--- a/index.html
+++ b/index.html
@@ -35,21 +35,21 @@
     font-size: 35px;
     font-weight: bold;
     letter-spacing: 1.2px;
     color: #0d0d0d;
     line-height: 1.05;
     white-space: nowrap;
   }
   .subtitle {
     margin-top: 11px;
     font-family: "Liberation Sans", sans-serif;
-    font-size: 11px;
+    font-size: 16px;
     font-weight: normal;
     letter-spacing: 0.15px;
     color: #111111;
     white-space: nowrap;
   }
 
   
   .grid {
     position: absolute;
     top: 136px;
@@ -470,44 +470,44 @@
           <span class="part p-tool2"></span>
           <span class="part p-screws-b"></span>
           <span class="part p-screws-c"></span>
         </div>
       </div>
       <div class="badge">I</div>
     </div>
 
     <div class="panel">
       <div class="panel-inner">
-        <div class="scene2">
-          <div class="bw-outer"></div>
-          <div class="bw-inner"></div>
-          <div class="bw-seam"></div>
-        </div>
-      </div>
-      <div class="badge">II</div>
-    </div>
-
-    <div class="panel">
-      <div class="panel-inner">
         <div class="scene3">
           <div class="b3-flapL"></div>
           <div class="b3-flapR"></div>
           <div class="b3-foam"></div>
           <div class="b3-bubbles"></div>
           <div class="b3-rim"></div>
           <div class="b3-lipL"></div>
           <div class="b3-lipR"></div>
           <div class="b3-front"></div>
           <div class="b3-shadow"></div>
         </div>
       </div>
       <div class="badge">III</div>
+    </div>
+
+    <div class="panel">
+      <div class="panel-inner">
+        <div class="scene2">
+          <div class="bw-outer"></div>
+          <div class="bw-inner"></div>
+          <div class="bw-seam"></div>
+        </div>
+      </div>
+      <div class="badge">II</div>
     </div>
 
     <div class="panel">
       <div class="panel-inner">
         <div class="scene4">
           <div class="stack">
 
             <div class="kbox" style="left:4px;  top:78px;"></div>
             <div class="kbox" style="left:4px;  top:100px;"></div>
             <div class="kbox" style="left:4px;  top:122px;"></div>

___

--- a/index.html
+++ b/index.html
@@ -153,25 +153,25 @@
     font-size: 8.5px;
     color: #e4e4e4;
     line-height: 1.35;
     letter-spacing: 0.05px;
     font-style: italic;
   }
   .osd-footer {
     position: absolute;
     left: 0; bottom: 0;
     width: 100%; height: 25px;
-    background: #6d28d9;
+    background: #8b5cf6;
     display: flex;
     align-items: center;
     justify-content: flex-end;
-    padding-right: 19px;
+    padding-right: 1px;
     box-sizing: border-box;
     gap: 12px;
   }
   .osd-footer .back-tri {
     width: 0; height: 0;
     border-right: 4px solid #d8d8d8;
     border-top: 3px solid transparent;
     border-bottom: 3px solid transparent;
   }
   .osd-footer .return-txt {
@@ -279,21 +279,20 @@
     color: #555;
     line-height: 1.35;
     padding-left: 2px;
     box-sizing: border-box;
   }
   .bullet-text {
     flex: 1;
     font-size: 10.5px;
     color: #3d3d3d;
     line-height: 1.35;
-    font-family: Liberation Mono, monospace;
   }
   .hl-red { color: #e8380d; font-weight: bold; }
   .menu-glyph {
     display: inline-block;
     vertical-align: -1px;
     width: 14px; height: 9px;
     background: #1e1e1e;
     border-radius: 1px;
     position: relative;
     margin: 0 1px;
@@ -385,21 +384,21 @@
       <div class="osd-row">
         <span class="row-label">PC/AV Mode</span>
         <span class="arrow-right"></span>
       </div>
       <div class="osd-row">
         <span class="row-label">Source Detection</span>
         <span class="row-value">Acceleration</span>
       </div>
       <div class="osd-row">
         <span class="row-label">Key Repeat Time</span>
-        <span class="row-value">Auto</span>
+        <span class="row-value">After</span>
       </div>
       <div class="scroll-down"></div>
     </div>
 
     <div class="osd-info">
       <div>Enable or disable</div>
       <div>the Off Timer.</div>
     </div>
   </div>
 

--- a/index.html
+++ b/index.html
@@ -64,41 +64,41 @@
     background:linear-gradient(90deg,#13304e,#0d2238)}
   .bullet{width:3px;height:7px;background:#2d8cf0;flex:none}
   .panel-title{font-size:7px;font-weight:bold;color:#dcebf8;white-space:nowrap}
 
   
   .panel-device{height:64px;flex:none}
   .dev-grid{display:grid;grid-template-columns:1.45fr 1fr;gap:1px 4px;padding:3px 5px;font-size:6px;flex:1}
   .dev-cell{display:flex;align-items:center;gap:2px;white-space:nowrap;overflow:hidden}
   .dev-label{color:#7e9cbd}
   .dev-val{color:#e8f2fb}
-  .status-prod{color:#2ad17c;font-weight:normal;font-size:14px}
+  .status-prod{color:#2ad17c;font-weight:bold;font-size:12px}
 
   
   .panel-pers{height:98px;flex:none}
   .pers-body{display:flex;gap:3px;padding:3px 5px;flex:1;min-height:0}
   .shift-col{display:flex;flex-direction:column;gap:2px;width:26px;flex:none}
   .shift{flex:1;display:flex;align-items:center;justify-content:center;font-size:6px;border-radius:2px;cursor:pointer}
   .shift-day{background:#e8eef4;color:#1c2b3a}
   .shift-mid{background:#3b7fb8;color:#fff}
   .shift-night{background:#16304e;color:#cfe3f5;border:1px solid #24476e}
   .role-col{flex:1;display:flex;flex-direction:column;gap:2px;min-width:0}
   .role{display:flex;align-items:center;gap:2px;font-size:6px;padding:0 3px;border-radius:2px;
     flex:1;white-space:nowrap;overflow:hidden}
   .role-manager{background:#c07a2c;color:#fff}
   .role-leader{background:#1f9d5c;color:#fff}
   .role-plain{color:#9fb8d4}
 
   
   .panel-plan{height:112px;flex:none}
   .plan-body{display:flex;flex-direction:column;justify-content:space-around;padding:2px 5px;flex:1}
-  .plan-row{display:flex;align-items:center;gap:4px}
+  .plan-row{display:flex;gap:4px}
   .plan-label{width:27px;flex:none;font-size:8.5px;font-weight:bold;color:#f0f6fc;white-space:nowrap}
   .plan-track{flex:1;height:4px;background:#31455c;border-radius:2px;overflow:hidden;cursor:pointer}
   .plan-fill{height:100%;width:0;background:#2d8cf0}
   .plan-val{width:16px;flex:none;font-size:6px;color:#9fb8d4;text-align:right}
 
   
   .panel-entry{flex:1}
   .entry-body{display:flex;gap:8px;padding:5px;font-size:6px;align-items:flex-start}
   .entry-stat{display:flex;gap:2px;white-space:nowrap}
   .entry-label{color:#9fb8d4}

___

Task statement.
In the records above, find each line that holds the word "letter"; copy all such lines.

Task result.
     letter-spacing: 1.2px;
     letter-spacing: 0.15px;
     letter-spacing: 0.05px;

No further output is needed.